Controllo pneumatici? Il sistema economico iTPMS lo fa per te

Con i sensori TPMS gli incidenti diminuirebbero, ma gli automobilisti li vogliono economici e non troppo "allarmisti?

17 ottobre 2012 - 7:00

Un recente studio condotto da TNS sifo, società svedese impegnata in ricerche di mercato, ha scoperto che sono ben pochi gli automobilisti tra quelli interpellati a controllare periodicamente pressione e usura degli pneumatici, secondo le indicazioni riportate sul manuale d'uso dell'auto.
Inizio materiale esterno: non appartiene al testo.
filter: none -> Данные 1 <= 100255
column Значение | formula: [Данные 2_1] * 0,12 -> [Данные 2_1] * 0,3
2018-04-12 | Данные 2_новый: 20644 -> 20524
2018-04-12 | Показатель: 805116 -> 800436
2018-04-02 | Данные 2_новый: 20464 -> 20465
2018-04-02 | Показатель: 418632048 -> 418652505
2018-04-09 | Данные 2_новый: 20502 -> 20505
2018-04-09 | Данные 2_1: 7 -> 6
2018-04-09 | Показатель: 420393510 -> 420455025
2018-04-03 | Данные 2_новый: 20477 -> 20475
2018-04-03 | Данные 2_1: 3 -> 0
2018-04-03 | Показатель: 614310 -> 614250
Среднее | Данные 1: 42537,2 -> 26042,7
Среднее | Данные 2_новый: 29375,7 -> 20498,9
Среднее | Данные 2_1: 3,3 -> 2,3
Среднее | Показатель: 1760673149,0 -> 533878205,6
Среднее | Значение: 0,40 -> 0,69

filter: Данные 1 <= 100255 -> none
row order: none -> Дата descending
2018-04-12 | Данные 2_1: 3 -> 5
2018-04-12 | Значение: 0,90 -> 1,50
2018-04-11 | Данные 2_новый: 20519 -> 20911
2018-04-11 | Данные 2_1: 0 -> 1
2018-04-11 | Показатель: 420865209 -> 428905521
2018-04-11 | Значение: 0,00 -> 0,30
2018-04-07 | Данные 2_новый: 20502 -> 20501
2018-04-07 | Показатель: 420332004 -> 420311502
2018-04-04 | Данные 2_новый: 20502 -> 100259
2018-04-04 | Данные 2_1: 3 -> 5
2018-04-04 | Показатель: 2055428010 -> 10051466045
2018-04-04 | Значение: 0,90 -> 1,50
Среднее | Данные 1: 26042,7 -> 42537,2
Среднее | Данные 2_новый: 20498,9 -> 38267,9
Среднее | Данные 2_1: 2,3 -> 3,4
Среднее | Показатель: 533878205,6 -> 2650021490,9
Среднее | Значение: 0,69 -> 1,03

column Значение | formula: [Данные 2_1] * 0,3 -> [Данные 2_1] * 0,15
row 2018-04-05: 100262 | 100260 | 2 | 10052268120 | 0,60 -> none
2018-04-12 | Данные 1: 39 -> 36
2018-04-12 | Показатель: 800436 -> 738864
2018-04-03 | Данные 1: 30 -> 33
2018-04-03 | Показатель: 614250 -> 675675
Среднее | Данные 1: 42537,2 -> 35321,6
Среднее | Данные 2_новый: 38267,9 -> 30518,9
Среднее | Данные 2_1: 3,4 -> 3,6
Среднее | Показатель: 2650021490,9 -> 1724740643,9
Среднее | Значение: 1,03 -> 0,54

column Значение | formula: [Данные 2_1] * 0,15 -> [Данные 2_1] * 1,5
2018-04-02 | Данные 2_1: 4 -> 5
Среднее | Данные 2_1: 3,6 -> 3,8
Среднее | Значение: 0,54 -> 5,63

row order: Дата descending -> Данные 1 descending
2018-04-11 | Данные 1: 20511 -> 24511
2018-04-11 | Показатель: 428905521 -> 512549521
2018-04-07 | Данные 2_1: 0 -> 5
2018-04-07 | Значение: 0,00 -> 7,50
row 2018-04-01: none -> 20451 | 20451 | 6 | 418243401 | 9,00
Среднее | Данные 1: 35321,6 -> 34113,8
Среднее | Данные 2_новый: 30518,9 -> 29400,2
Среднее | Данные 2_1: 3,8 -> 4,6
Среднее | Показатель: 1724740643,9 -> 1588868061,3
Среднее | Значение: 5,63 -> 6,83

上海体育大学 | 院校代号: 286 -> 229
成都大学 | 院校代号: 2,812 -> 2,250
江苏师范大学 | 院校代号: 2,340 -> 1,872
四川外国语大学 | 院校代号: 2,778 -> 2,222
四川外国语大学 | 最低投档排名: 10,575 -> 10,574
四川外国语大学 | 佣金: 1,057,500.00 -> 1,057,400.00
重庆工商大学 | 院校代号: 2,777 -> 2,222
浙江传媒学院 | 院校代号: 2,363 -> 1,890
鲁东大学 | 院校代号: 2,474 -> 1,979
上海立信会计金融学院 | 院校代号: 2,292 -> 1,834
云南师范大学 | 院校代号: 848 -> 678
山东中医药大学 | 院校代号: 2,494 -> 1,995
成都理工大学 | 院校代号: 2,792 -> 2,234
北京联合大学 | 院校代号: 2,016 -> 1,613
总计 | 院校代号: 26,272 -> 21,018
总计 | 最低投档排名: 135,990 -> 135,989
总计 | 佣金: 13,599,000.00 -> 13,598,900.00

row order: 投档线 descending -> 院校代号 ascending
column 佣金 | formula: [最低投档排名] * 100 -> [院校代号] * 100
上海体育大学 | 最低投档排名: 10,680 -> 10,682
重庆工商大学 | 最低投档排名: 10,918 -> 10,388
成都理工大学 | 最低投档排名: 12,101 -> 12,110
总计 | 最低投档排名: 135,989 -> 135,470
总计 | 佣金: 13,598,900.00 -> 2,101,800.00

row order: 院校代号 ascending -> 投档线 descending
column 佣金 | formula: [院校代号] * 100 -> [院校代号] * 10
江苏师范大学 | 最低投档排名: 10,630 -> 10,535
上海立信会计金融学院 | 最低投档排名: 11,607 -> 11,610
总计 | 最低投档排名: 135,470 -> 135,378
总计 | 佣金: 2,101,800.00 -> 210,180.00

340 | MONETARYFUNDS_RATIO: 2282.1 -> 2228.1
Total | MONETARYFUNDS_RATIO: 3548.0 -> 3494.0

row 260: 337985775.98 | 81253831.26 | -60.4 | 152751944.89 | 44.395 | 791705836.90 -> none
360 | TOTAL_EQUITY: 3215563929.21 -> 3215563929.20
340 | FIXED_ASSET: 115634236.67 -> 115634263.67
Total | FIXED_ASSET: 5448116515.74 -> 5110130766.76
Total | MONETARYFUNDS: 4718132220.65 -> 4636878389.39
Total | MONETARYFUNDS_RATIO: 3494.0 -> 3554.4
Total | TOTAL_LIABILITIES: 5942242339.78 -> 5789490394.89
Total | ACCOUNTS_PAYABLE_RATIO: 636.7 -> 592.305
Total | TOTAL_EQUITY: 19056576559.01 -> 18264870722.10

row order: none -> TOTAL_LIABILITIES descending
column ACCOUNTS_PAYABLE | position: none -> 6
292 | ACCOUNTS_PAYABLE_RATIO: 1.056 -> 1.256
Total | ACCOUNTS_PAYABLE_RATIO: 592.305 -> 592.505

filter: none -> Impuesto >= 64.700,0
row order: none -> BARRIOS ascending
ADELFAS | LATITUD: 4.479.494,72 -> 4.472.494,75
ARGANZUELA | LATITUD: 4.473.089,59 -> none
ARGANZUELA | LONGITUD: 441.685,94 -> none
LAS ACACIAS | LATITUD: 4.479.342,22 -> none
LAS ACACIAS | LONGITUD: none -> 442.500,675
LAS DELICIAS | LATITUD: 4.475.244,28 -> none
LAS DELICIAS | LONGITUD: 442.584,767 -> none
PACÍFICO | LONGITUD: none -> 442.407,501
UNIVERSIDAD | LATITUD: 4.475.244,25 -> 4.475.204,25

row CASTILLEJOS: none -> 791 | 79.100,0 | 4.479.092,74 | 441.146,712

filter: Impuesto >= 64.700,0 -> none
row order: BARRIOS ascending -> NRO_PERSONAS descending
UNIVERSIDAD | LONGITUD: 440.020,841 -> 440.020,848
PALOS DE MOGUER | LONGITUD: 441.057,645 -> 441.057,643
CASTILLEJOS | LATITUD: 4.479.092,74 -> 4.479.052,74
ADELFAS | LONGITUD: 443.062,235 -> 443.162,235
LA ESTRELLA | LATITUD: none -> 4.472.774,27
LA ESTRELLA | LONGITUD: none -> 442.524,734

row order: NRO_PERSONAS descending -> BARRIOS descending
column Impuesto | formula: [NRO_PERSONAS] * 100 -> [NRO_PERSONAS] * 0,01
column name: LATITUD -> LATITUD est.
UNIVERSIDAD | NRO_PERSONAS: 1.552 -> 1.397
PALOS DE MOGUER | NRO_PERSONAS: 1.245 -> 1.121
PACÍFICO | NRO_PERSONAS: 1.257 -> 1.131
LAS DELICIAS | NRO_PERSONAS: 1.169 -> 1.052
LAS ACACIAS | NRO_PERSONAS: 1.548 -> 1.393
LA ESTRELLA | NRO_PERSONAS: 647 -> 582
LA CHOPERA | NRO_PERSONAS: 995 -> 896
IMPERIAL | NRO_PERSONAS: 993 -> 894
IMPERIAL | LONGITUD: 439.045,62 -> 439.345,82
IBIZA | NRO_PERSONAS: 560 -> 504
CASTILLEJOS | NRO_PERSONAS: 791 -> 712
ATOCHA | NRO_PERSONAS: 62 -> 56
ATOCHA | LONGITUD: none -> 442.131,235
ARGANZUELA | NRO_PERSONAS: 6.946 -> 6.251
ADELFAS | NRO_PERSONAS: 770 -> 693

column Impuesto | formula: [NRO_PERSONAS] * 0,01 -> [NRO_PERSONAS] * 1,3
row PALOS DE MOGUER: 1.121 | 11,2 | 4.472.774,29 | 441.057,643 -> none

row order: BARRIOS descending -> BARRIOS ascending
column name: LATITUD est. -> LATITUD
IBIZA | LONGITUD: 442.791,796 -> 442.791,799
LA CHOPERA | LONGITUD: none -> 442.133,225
CONTROLLO RIMANDATO – Il consumo di carburante a causa di una pressione insufficiente delle gomme è un dato sconosciuto o ignorato dalle persone intervistate che, pur di non sporcarsi le mani (inconveniente risolvibile usando i guanti), tollerano senza particolari preoccupazioni un consumo maggiore di carburante e una durata degli pneumatici abbreviata dal consumo disomogeneo del battistrada. Vien da se quanto pesi sul piatto della bilancia per gli automobilisti poco attenti alle gomme, il problema delle emissioni di CO2 o quello riguardante la sicurezza di guida. La soluzione per evitare che circolino su strada automobili con pneumatici potenzialmente pericolosi è fare in modo che l'auto stessa si occupi del lavoro “sporco”, controllando le ruote e avvertendo il conducente solo quando misura un valore di pressione non conforme a quello ottimale.

TPMS DI SERIE – Il sistema TPMS (Tyre Pressure Monitoring System) esiste già da diversi anni ma, come ogni innovazione tecnologica che costringe l'automobilista a un nuovo modo di vivere e guidare l'auto, il suo apprezzamento potrebbe essere manifestato con una certa riluttanza e se poi questo cambiamento comporta anche dei costi ulteriori, il pollice va subito giù. Per sollevare gli automobilisti dal compito di controllare la pressione degli pneumatici, dal prossimo mese tutti i nuovi veicoli omologati nell'Unione Europea dovranno essere equipaggiati di serie con sensori per il monitoraggio della pressione. Anche Russia, Corea e Cina hanno adeguato i loro standard di sicurezza dei veicoli o lo stanno facendo ma l'opinione degli automobilisti che hanno preso parte all'inchiesta è alquanto delineata: TPMS obbligatori sì, purché non comportino un costo aggiuntivo sull'acquisto dell'auto e non richiedano alcun tipo di manutenzione. Ma non è tutto, infatti, anche la soglia di allerta del 20% inferiore alla pressione ottimale desta qualche dubbio negli automobilisti che non accoglierebbero di buon grado allarmi ritenuti “troppo prematuri”. Vi ricordiamo che già con 0,3 bar in meno, cioè circa il 20% della pressione di gonfiaggio di uno pneumatico da utilitaria di dimensione 185/60 R 14, l'auto consuma il 4% di carburante in più, aumenta la resistenza al rotolamento degli pneumatici e la guida diventa molto più difficile (anche se non ci fate caso perché è il servosterzo a lavorare di più per voi).

TPMS LOW COST – I Costruttori di auto dalla loro parte, considerando il momento di crisi del settore, non sarebbero per nulla felici di perdere potenziali clienti preziosi, quindi l'unica soluzione già adottata da alcune Case come VW e Audi, sembra essere il sistema di monitoraggio degli pneumatici indiretto iTPMS. A differenza dei sistemi TPMS attivi o diretti, come i sensori aftermarket Lasertyre RF che abbiamo testato, i sensori indiretti devono la loro economicità alla totale assenza di nuovi componenti aggiuntivi sull'auto. La nuova frontiera dei sensori TPMS economici senza manutenzione, già sperimentata con successo da Volkswagen e Audi, è una tecnologia software che analizza i dati provenienti da sensori già installati sull'auto e condivisi da ABS ed ESC. I sensori iTPMS prodotti da Nira Dynamics hanno convinto per due volte, in test differenti, i tecnici del TUV SUD e sembra che l'azienda svedese di elaborazione dei segnali abbia convinto il Gruppo VW ad estendere i suoi sensori a tutti i veicoli della gamma Audi, VW e Seat.